[DATA SUPPLIED]
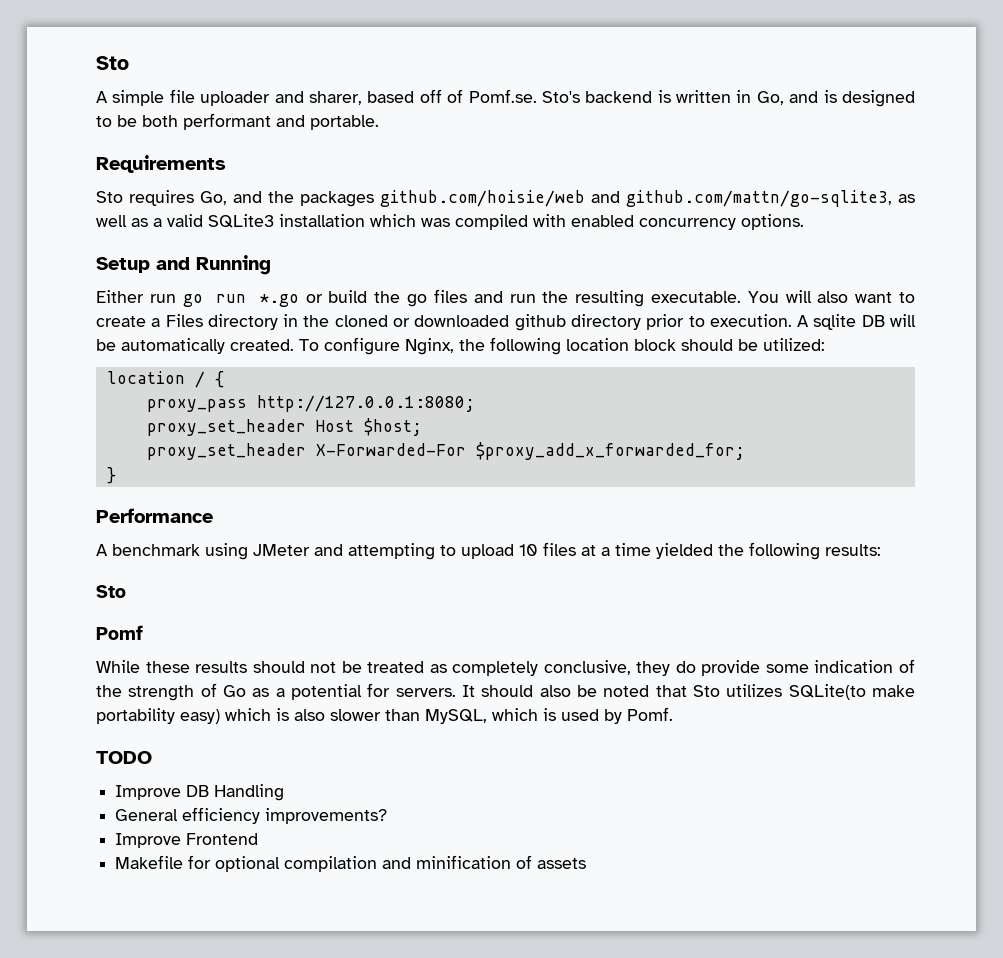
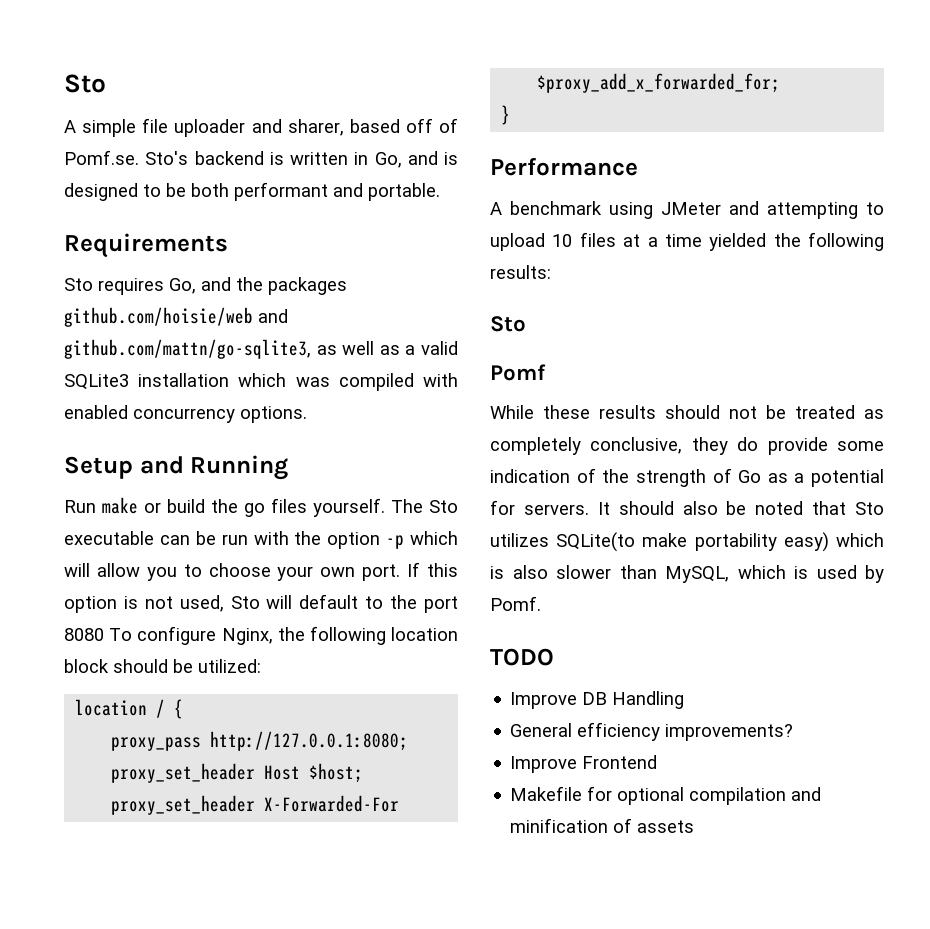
- Either run go run *.go or build the go files and run the resulting executable. You will also want to create a Files directory in the cloned or downloaded github directory prior to execution. A sqlite DB will be automatically created. To configure Nginx, the following location block should be utilized:
+ Run make or build the go files yourself. The Sto executable can be run with the option -p which will allow you to choose your own port. If this option is not used, Sto will default to the port 8080 To configure Nginx, the following location block should be utilized:

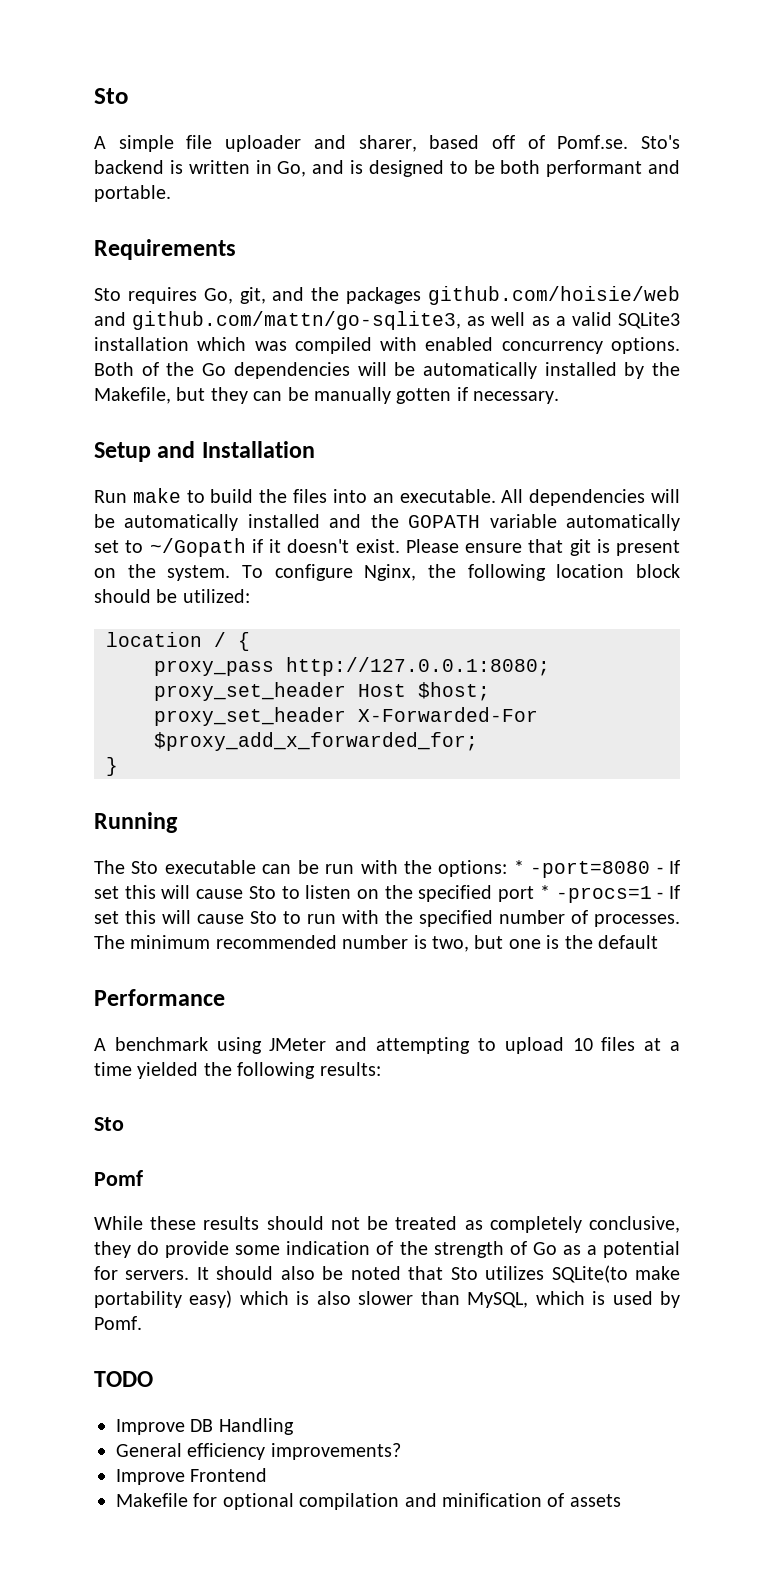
- Sto requires Go, and the packages github.com/hoisie/web and github.com/mattn/go-sqlite3, as well as a valid SQLite3 installation which was compiled with enabled concurrency options.
+ Sto requires Go, git, and the packages github.com/hoisie/web and github.com/mattn/go-sqlite3, as well as a valid SQLite3 installation which was compiled with enabled concurrency options. Both of the Go dependencies will be automatically installed by the Makefile, but they can be manually gotten if necessary.
- Setup and Running
+ Setup and Installation
- Run make or build the go files yourself. The Sto executable can be run with the option -p which will allow you to choose your own port. If this option is not used, Sto will default to the port 8080 To configure Nginx, the following location block should be utilized:
+ Run make to build the files into an executable. All dependencies will be automatically installed and the GOPATH variable automatically set to ~/Gopath if it doesn't exist. Please ensure that git is present on the system. To configure Nginx, the following location block should be utilized:
+ Running
+ The Sto executable can be run with the options: * -port=8080 - If set this will cause Sto to listen on the specified port * -procs=1 - If set this will cause Sto to run with the specified number of processes. The minimum recommended number is two, but one is the default

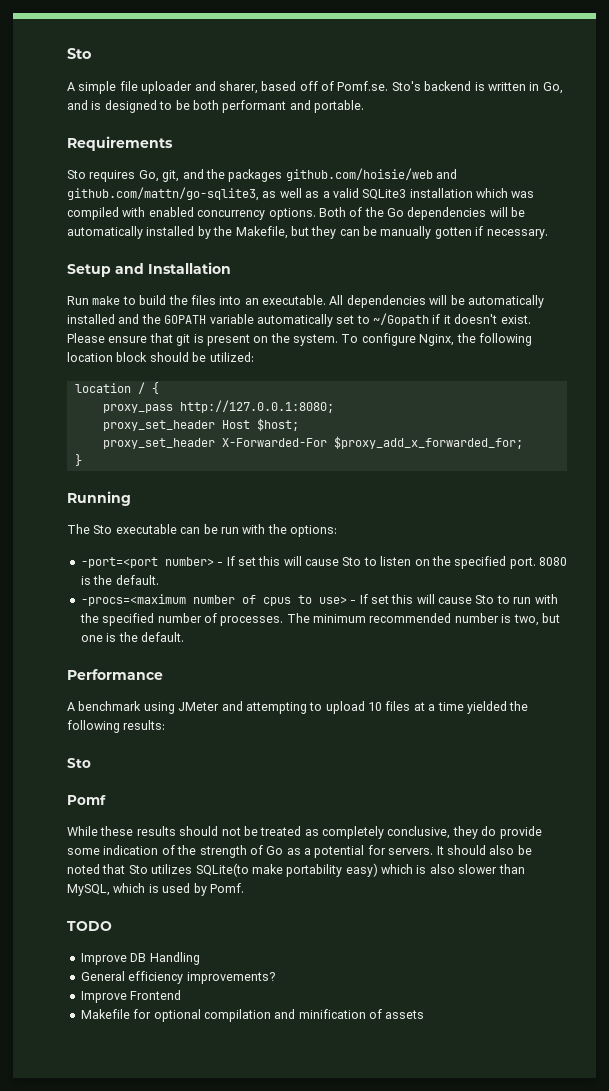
- The Sto executable can be run with the options: * -port=8080 - If set this will cause Sto to listen on the specified port * -procs=1 - If set this will cause Sto to run with the specified number of processes.
+ The Sto executable can be run with the options:
+ -port=<port number> - If set this will cause Sto to listen on the specified port. 8080 is the default.
+ -procs=<maximum number of cpus to use> - If set this will cause Sto to run with the specified number of processes.
- The minimum recommended number is two, but one is the default
+ The minimum recommended number is two, but one is the default.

[PROBLEM REQUIREMENTS] Everything in the material above is to be reproduced exactly, pictures aside.

[EXERCISE RESULT]
- Either run go run *.go or build the go files and run the resulting executable. You will also want to create a Files directory in the cloned or downloaded github directory prior to execution. A sqlite DB will be automatically created. To configure Nginx, the following location block should be utilized:
+ Run make or build the go files yourself. The Sto executable can be run with the option -p which will allow you to choose your own port. If this option is not used, Sto will default to the port 8080 To configure Nginx, the following location block should be utilized:

- Sto requires Go, and the packages github.com/hoisie/web and github.com/mattn/go-sqlite3, as well as a valid SQLite3 installation which was compiled with enabled concurrency options.
+ Sto requires Go, git, and the packages github.com/hoisie/web and github.com/mattn/go-sqlite3, as well as a valid SQLite3 installation which was compiled with enabled concurrency options. Both of the Go dependencies will be automatically installed by the Makefile, but they can be manually gotten if necessary.
- Setup and Running
+ Setup and Installation
- Run make or build the go files yourself. The Sto executable can be run with the option -p which will allow you to choose your own port. If this option is not used, Sto will default to the port 8080 To configure Nginx, the following location block should be utilized:
+ Run make to build the files into an executable. All dependencies will be automatically installed and the GOPATH variable automatically set to ~/Gopath if it doesn't exist. Please ensure that git is present on the system. To configure Nginx, the following location block should be utilized:
+ Running
+ The Sto executable can be run with the options: * -port=8080 - If set this will cause Sto to listen on the specified port * -procs=1 - If set this will cause Sto to run with the specified number of processes. The minimum recommended number is two, but one is the default

- The Sto executable can be run with the options: * -port=8080 - If set this will cause Sto to listen on the specified port * -procs=1 - If set this will cause Sto to run with the specified number of processes.
+ The Sto executable can be run with the options:
+ -port=<port number> - If set this will cause Sto to listen on the specified port. 8080 is the default.
+ -procs=<maximum number of cpus to use> - If set this will cause Sto to run with the specified number of processes.
- The minimum recommended number is two, but one is the default
+ The minimum recommended number is two, but one is the default.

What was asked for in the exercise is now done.